Posted By: JASMINE,[India]
Date: Wednesday, October 28, 2009 8:26 PM
 
Answer : Hi Jasmine,
So you are married to an overworked, stressed out man who does not seem to care too much about your feelings or his home.
I think the critical issue here is that he really has no incentive to change and nothing forcing him to change- in other words both push and pull factors that would persuade him to change do not exist. Change is hard and inconvenient for anyone and unless there is a reason to go through this process one remains unchanged.
It sounds as though you have no power in this marriage and that our husband is not willing to try to make you happy.

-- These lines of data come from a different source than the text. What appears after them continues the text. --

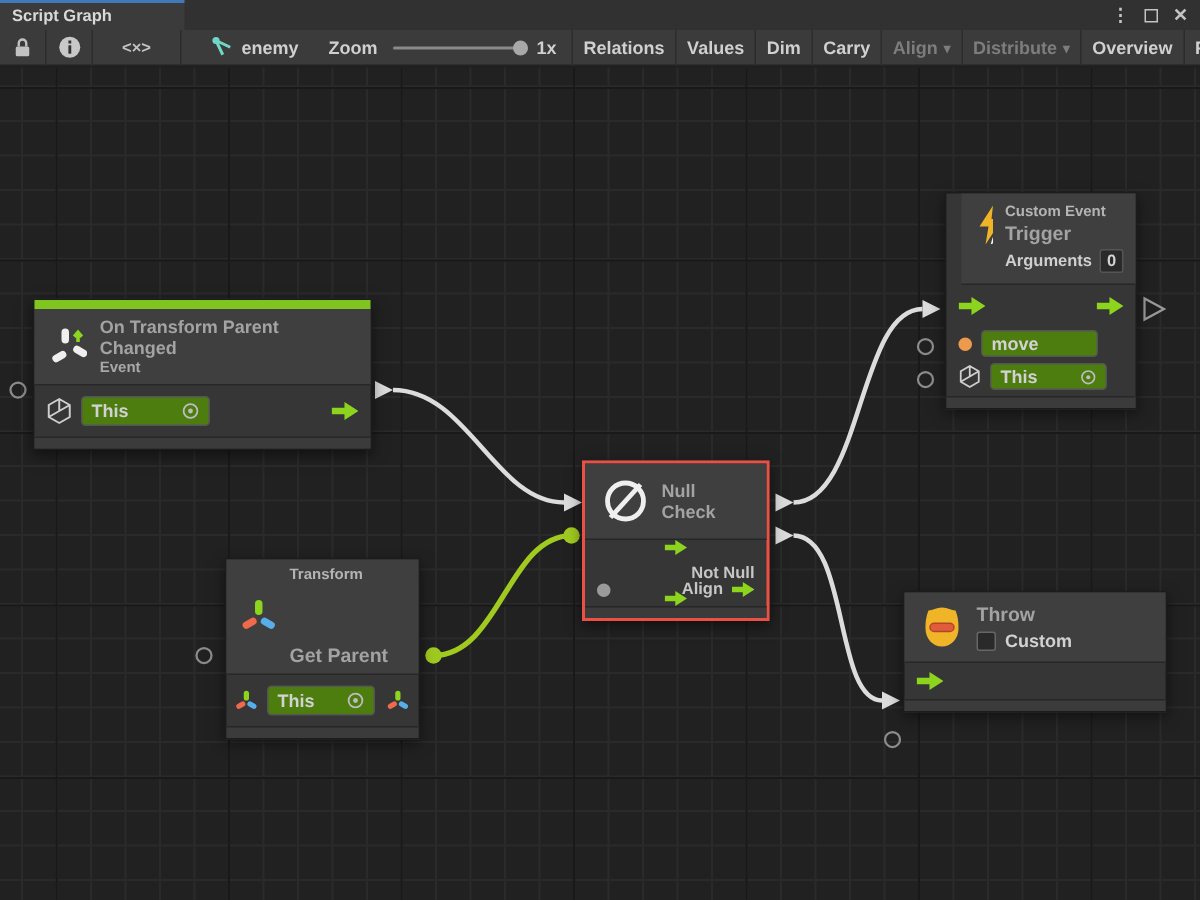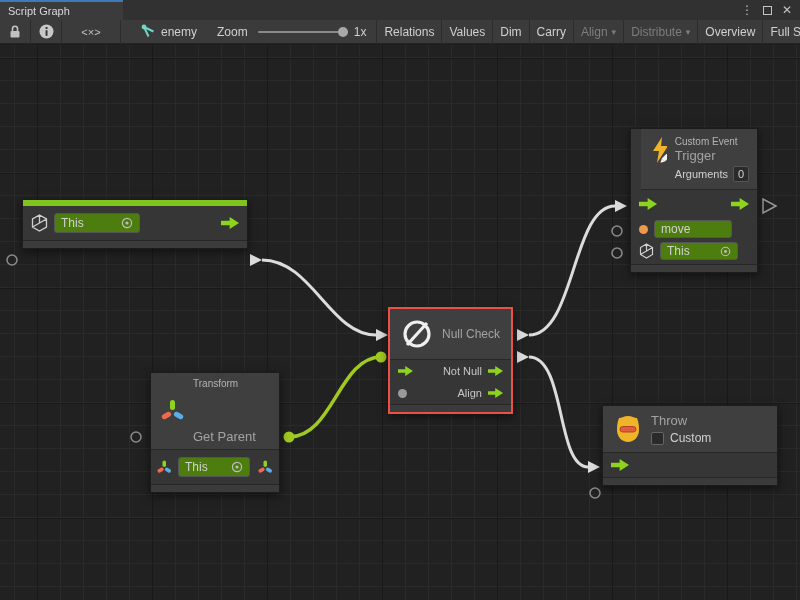"Script Graph" .app { font-weight: none -> bold }
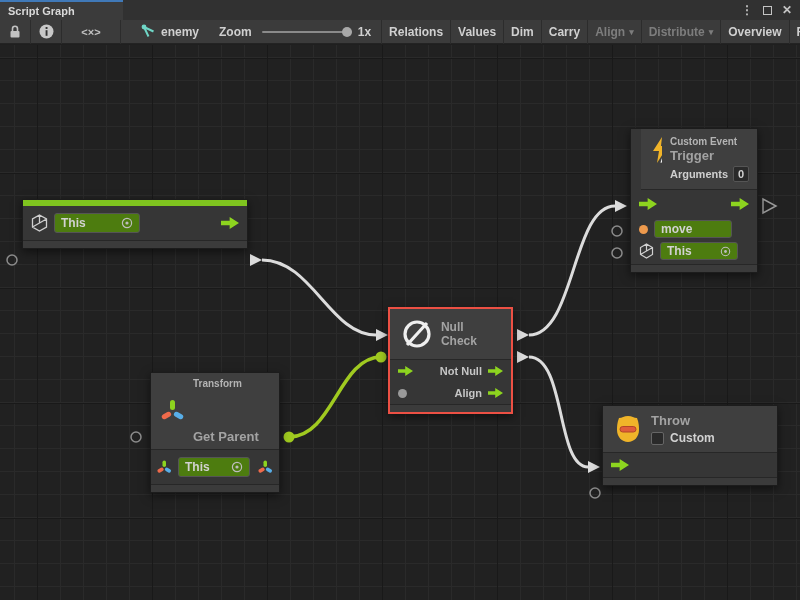"On Transform Parent Changed" div.node-header { html: none -> <div> <svg> <rect></rect> <rect></rect> <rect></rect> <path></path> </svg> <div> <div>On Transform Parent Changed</div> <div>Event</div> </div> </div> }
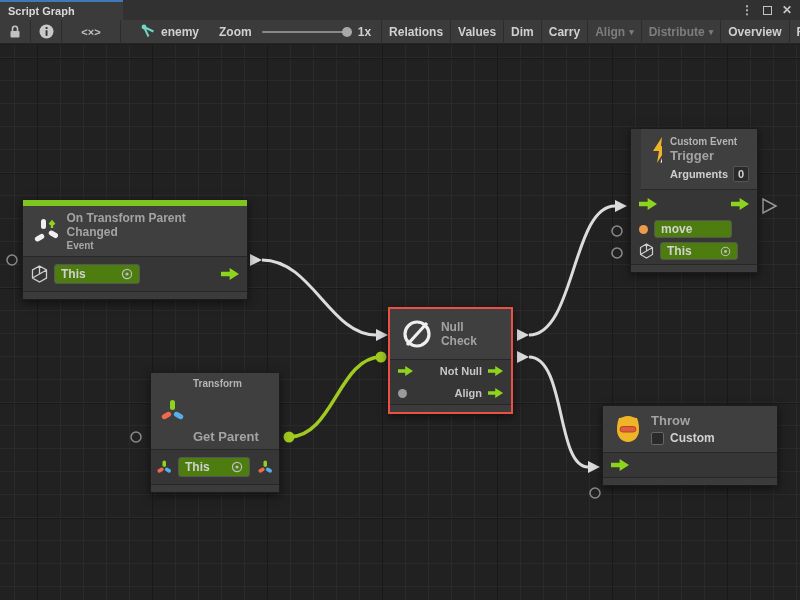"Not Null" div.row { flex-direction: none -> column }
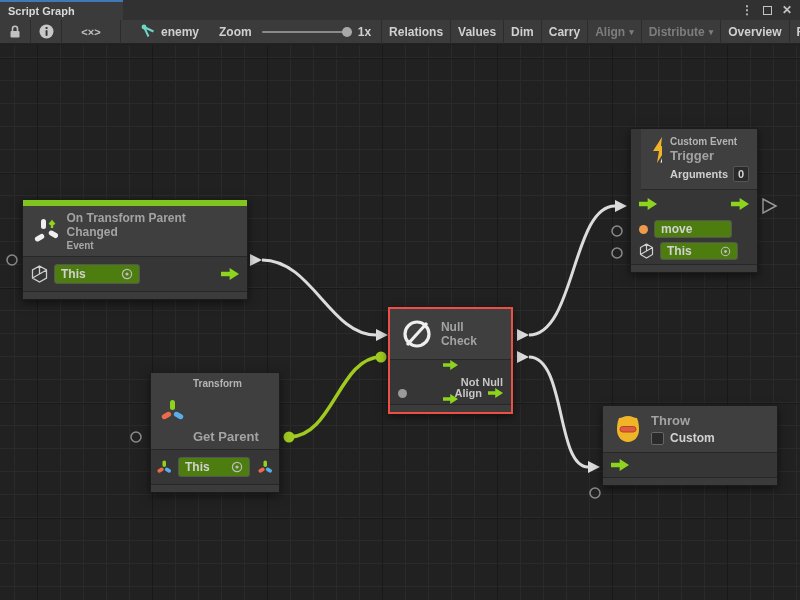"Throw" div.node { top: 360px -> 349px }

Is he aware of how miserable you are?Sometimes one can go on and on at the same issue and it becomes such a pain for the listener that he just tunes it out as nagging. Have you become a nag rather than being able to effectively(and thats the key) being able to communicate? Think through the time and manner in which you can actually let him know how unhappy and lonely you are and NOT sound like you are complaining or nagging.Think about small achievable changes that you can make- a dinner alone once a week? breakfast together on sundays? Try and carve out a regular time for yourselves to just talk.
Are you doing your part to share in his interests, friends and work? Is this a big change in his life or has he always functioned in this way? If its recent what brought it about? These are all things you should address.
If you have done everything you can and there is still no effort on his part I guess the only thing you can do is look for another outlet. Find a job a hobby a group of friends that sustain you and provide you with companionship and caring.